In the September 1999 issue of JCK, an article described giftware as “hot.” However, a JCK poll back then found that most jewelers thought their gift departments would decline in the coming years. Giftware accounted for less than 4 percent of jewelers’ sales, but there were instances of retailers earning as much as 20 percent of their sales from giftware.

I dug even further back in the archives in an attempt to find an era when giftware was as just important to a jeweler’s bottom line as jewelry. I found a Dec. 9, 1925 issue of The Jewelers’ Circular that ran three feature articles on how jewelers could make their gift departments a success.

Here are some do’s and don’ts from those stories (note: all anachronisms have been left as-is):

  • Do not display lamps for sale in a set department in your store. Instead, scatter them throughout the store as if they were part of your lighting system.
  • Do not mix general gift department merchandise with your jewelry stock.
  • Do not carry a large stock of cheap domestic knick-knacks that are by right the stock of the gift shop, and not the class of merchandise for the jewelry store. Spend your money on imported novelties.
  • Don’t have one young man or young woman in charge of the merchandise and none of the other salespeople in your store able to properly sell gift department merchandise in her absence. Every salesman and woman should be able to take a customer into the gift department and sell that merchandise.
  • Do have a woman in charge of giftware. Women are the main customers of that department, and women have an understanding of the ideas of other women.


Silver gift offerings from 1925

  • Do not forget that the gift field is dainty and feminine. See that your department and its merchandise radiate this atmosphere.
  • Window displays are of inestimable value. Change them at least once a week.
  • Change your interior displays around occasionally.
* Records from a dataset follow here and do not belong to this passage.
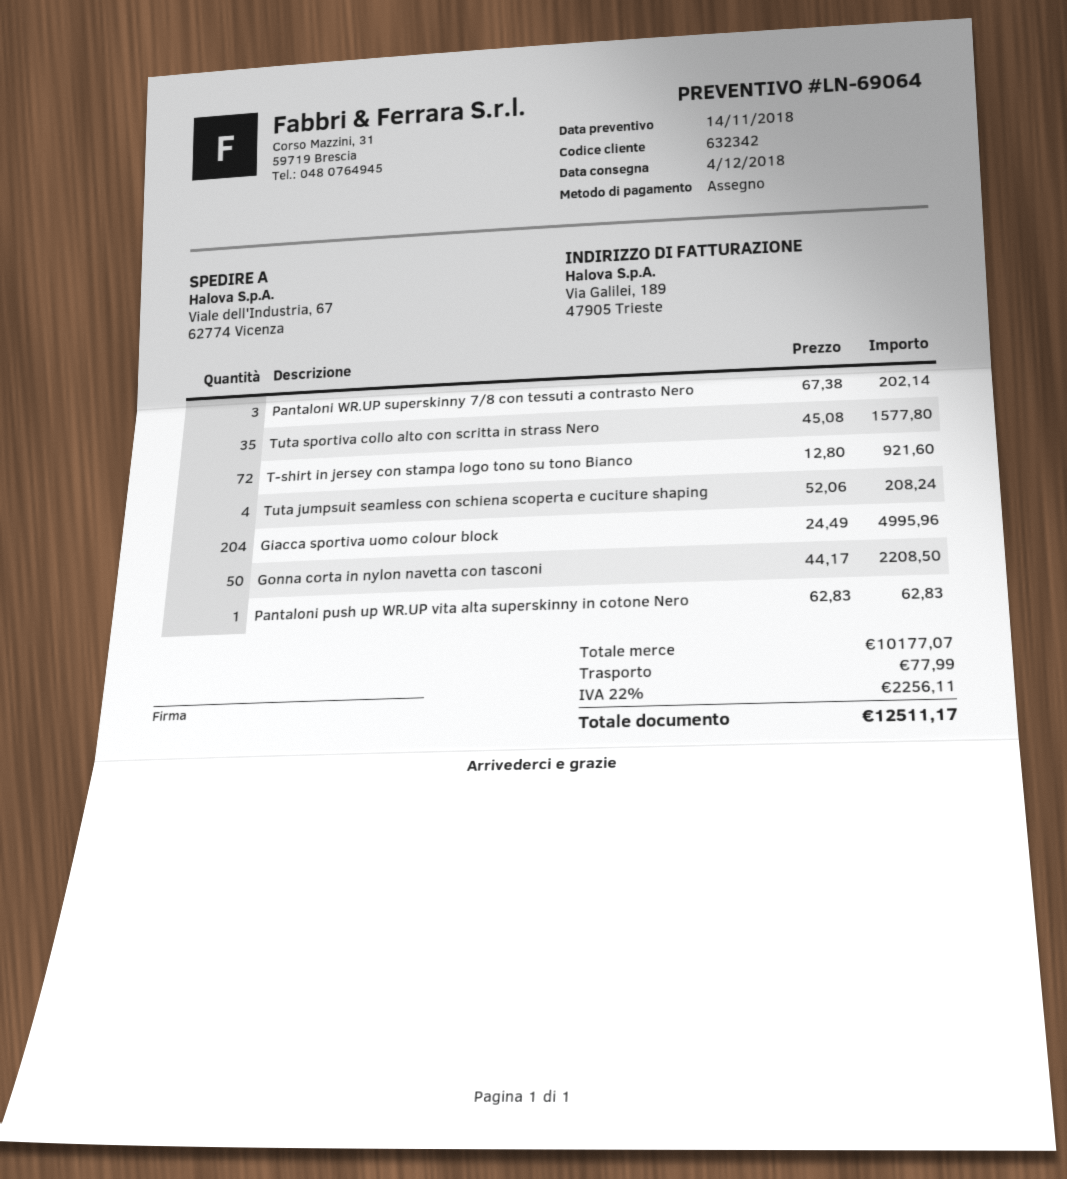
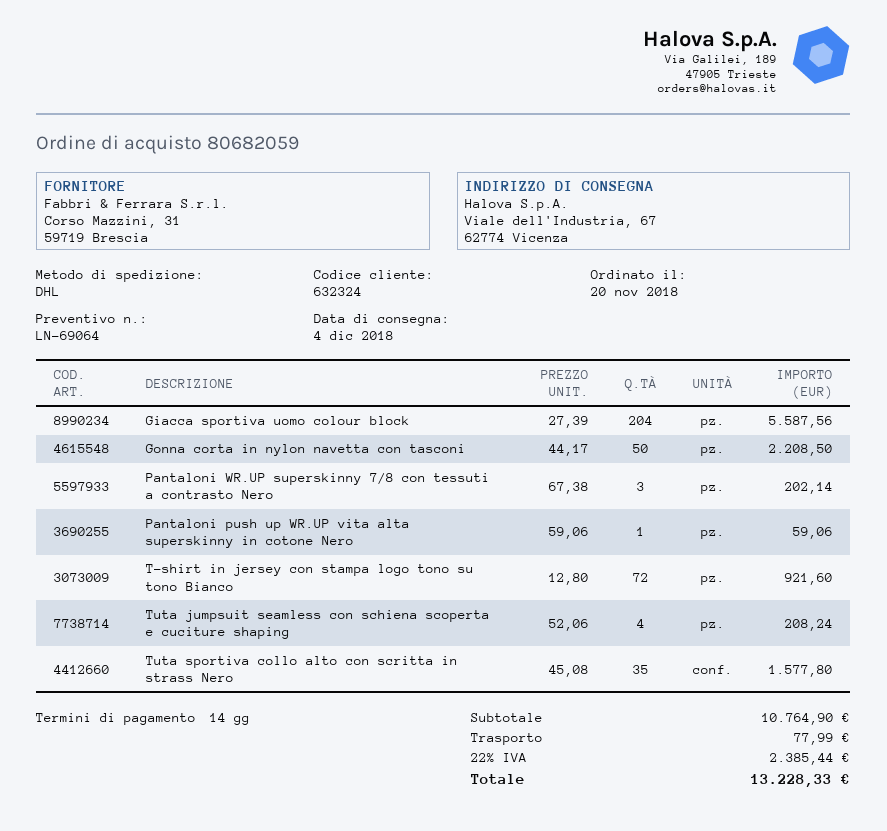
customer number: 632342 -> 632324
Giacca sportiva uomo colour block: 204 x 24.49 = 4995.96 -> 204 x 27.39 = 5587.56
Pantaloni push up WR.UP vita alta superskinny in cotone Nero: 1 x 62.83 = 62.83 -> 1 x 59.06 = 59.06
subtotal: 10177.07 -> 10764.90
tax: 22% = 2256.11 -> 22% = 2385.44
total: 12511.17 -> 13228.33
Don’t allow pieces of merchandise to remain in a certain place in the gift department until it is sold.
  • Tell everybody to come in and look around whether they want to buy something or not.
  • Offer people something unusual, something they can’t get anywhere else, yet at a reasonable price.

So, is giftware still an important part of a jewelry store today, or were the jewelers we polled in 1999 correct—have giftware sales become marginal or nonexistent? 

For more on reinvigorating your non-jewelry offerings, check out:

Also from that 1925 issue was the fantastic Jeweler’s Circular Cup, which was awarded for “the best jewelry store gift and art merchandise section selling efforts.” Jewelers were able to send in photographs or advertisements showing off their stores to the National Gift and Art Show Spring Show contest that was held during the first week of March 1926. The winner got the cup, second prize received $10, and third place won $5. I, for one, would like to refashion the cup and present it to the winner of JCK’s Jewelers Choice Awards.